* Information given:
++++++

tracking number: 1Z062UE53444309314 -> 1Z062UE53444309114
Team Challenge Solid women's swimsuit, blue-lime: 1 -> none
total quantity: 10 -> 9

++++++

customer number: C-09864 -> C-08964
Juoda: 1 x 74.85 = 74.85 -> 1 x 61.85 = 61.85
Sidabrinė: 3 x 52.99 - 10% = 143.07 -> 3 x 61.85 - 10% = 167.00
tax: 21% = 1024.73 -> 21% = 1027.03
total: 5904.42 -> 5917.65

++++++

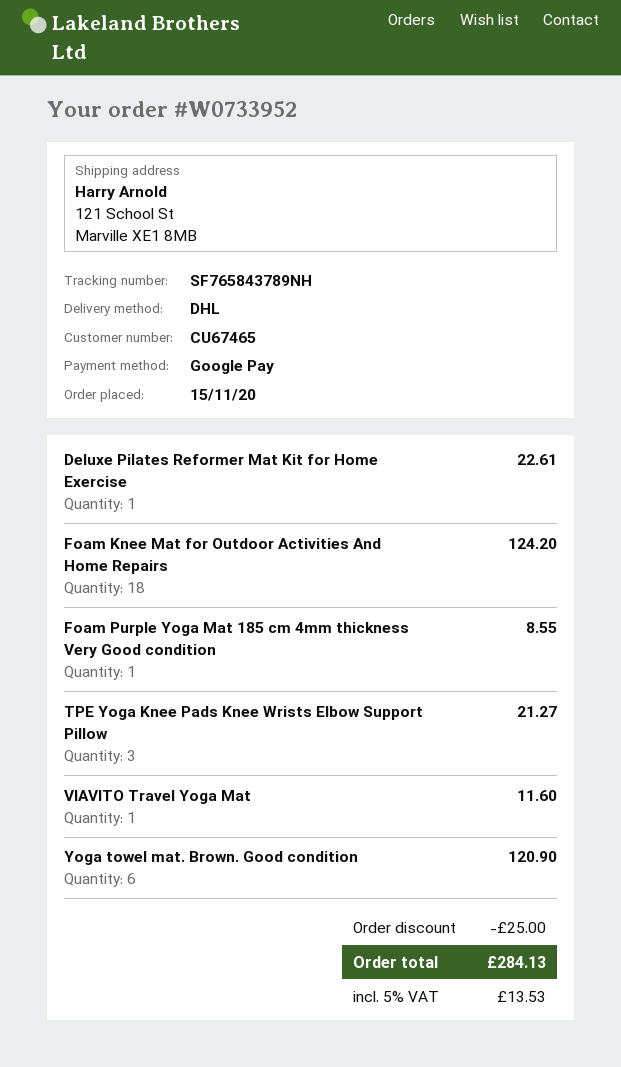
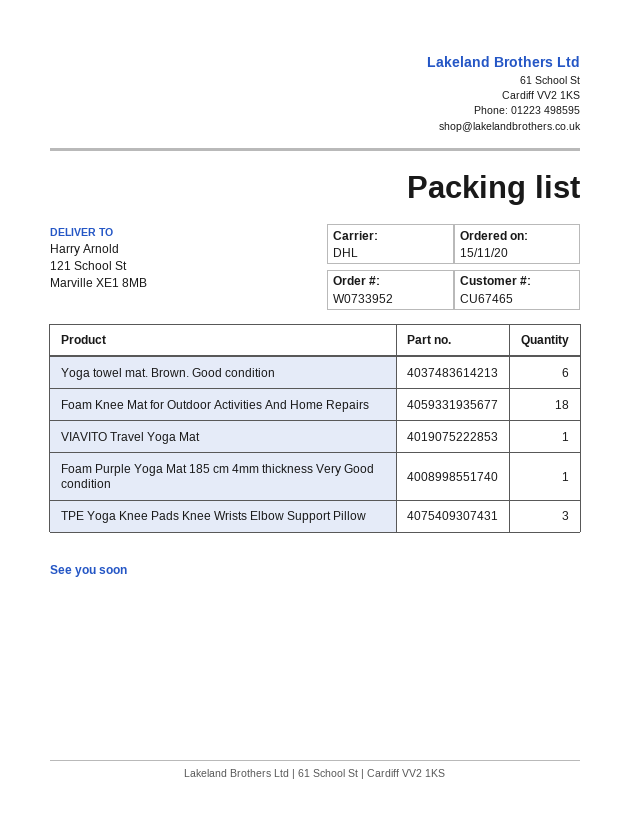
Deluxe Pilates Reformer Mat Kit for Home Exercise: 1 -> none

++++++

Return exactly the lines above from the line that has "customer number: C-09864 -> C-08964" through the line that has "total: 5904.42 -> 5917.65", inclusive, and nothing else.

* Exercise result:
customer number: C-09864 -> C-08964
Juoda: 1 x 74.85 = 74.85 -> 1 x 61.85 = 61.85
Sidabrinė: 3 x 52.99 - 10% = 143.07 -> 3 x 61.85 - 10% = 167.00
tax: 21% = 1024.73 -> 21% = 1027.03
total: 5904.42 -> 5917.65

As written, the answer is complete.